To many Americans, the Fourth of July signifies a time for celebration of our freedom, independence and human rights. For others; those deployed overseas; it’s likely just another day at work.
It’s important to always give thanks to those who serve or have served, because they make so many things possible for many others. Our military members are the people who make it possible for those other citizens to choose their line of work and build their lives through other professions, such as writing about the NFL Draft. More importantly than sports media, they allow our teachers to educate our youth, our social workers to improve lives and so, so much more.
The three service academies that play Division 1 football rarely put football players into the NFL, as those student-athletes are committed to their service for the four years following their education. However, sometimes the academies will make exceptions for the type of service that NFL prospects will be committed to, allowing them to balance life as a pro football player and military member.

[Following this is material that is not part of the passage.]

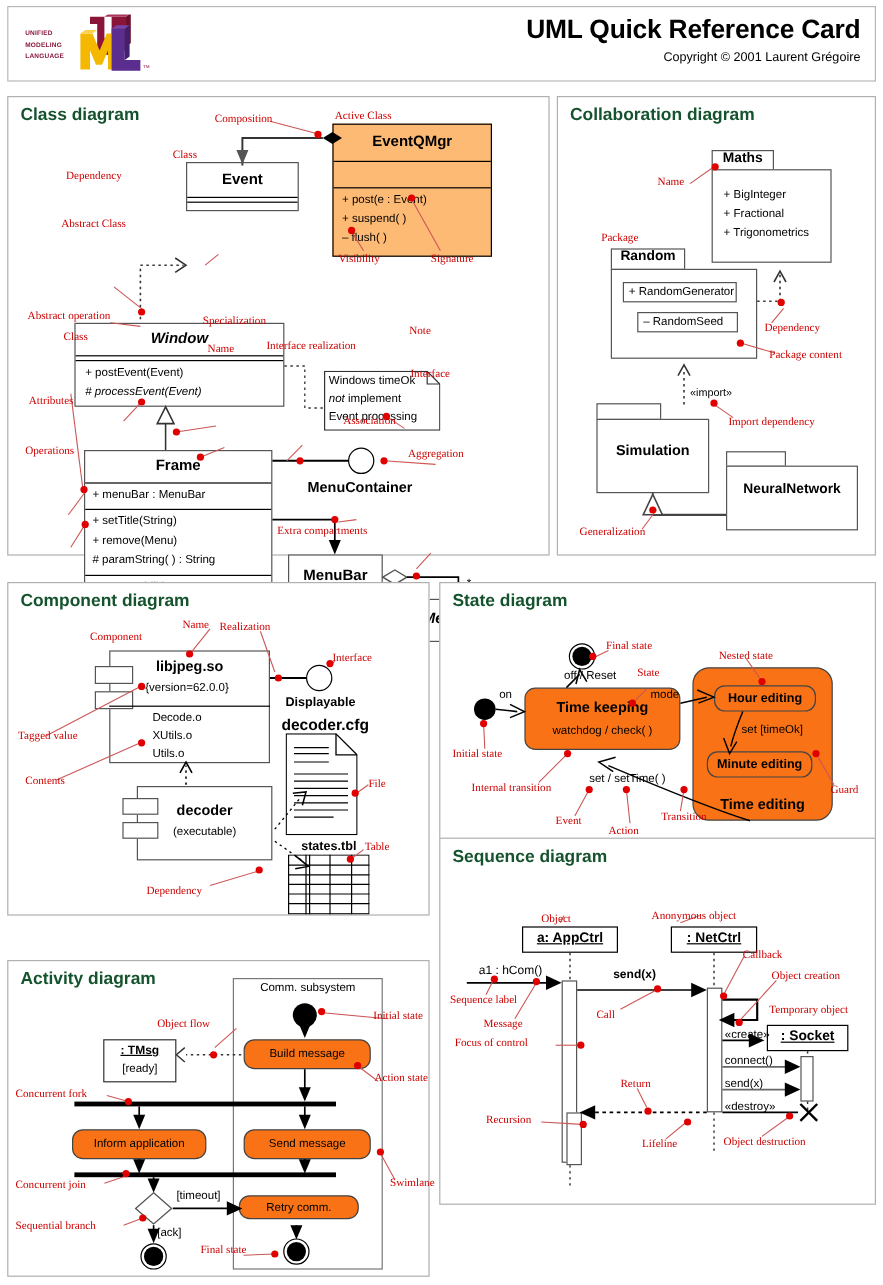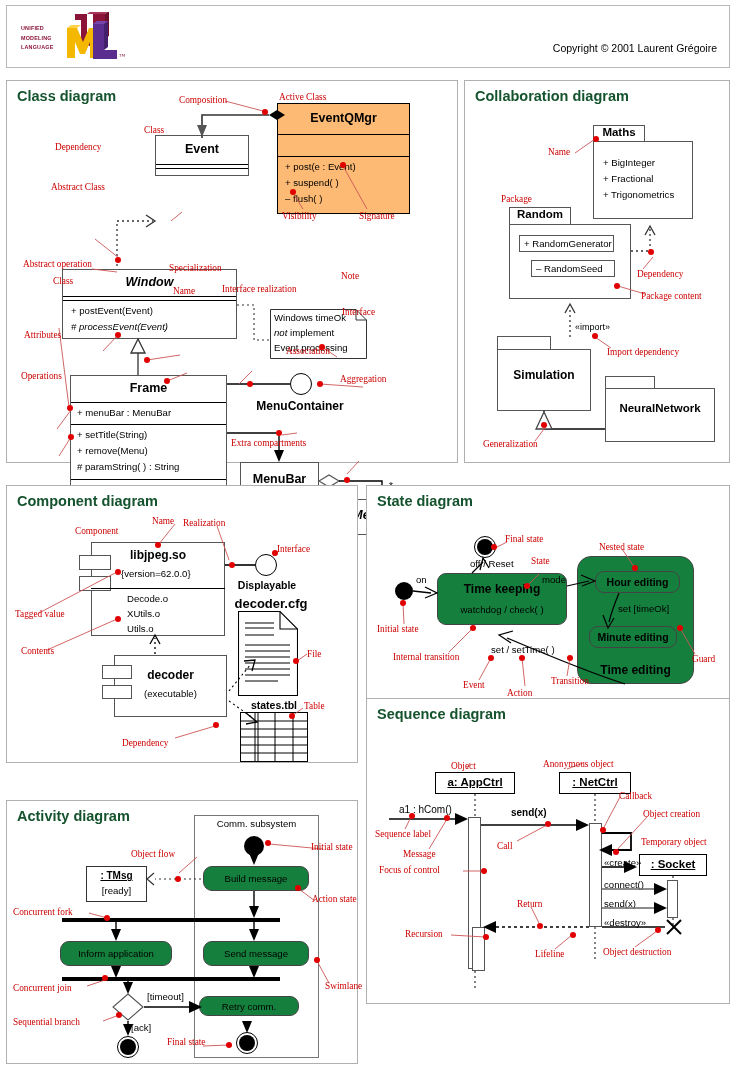"UML Quick Reference Card" div.title { html: none -> <div>UML Quick Reference Card</div> }
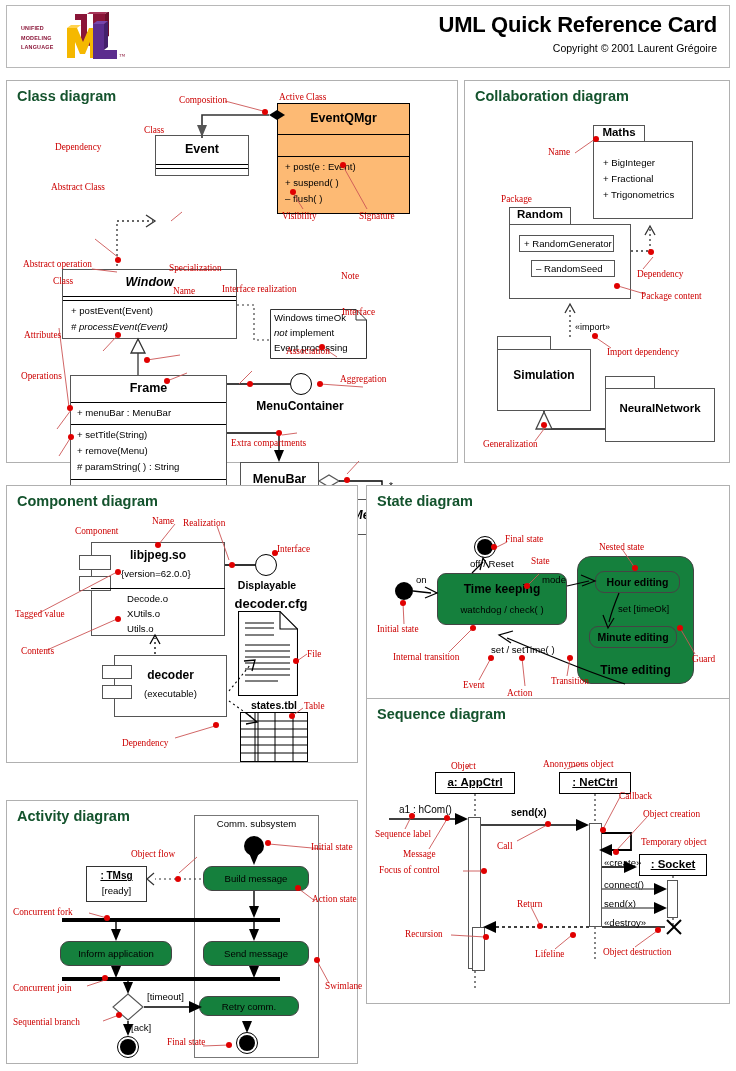"Time keeping" .rrect { background: #15803d -> #f97316 }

Despite only being able to commit part of their schedule to athletics due to the command of cadet life, the three players I’ve detailed below have positioned themselves to be scouted by NFL teams. There is no better time to get a look at potential pro prospects from Army, Navy and Air Force than on Independence Day.
Army: Elijah Riley, Defensive Back
Elijah Riley is the crown jewel of NFL prospects from the service academies, as the senior defense back has put together quite a resume. Starting as a freshman back in 2016, Riley posted 3 interceptions. Injuries limited him as a sophomore, but he broke out in a big way last year. With 10 pass breakups, 55 tackles and 7.5 tackles for loss, Riley showed impressive versatility.
The 6’0 and 205 pounder has terrific size for the position, and does well with his press-man technique. Riley, a 2018 All-Independent first-teamer, was once a two-time high school captain and Suffolk County (NY) player of the year. With his versatility and man coverage skills, he could be a chess piece defensive back in the NFL.
Before moving on, I feel obligated to mention Army quarterback Kelvin Hopkins Jr., who rushed for 17 touchdowns last season while throwing for over 1,000 yards. His pro projection doesn’t involve playing quarterback, but he has the athleticism for a potential position switch, not unlike former Navy quarterback Keenan Reynolds. Speaking of the Naval Academy...
Navy: Jackson Pittman, Defensive Line
Typically at the service academies, the lineman on either side are undersized due to the academy standards on stamina. But not for Jackson Pittman.
Pittman dwarfs his fellow defensive lineman, carrying 300 pounds well on his 6’3 frame. Pittman produced 24 solo tackles last season from his nose tackle position, and looked especially impressive against Notre Dame’s typically dominant offensive line.
Pittman is the veteran on the Midshipmen defense, having started 39 of their last 40 games. The former two-time all-state selection in Tennessee comes equipped with a violent and effective push-pull move, and his size and mobility will garner NFL attention.
If you’re looking for a particularly impressive game, check out Jackson Pittman’s performance against SMU last season, as he racked up a whopping 7 solo tackles and 1 tackle for loss. Make sure to also keep your eye on Navy’s 6’2 and 243 pound outside linebacker Nizaire Cromartie, who was just voted as team captain.
Air Force: Jeremy Fejedelem, Defensive Back
The younger brother of Cincinnati Bengals defensive back Clayton Fejedelem, the younger Jeremy has proven himself to be a pro prospect. From his free safety position last season, he produced over 100 tackles and 3 interceptions. The 5’10 and 185 pound cornerback convert fits naturally as a player on the backend who flies to the football, showing nice acceleration and range while being more than adept in coverage.
Fejedelem was once a first-team all state selection in Illinois, and clearly has the requisite NFL athleticism upon entering his senior season.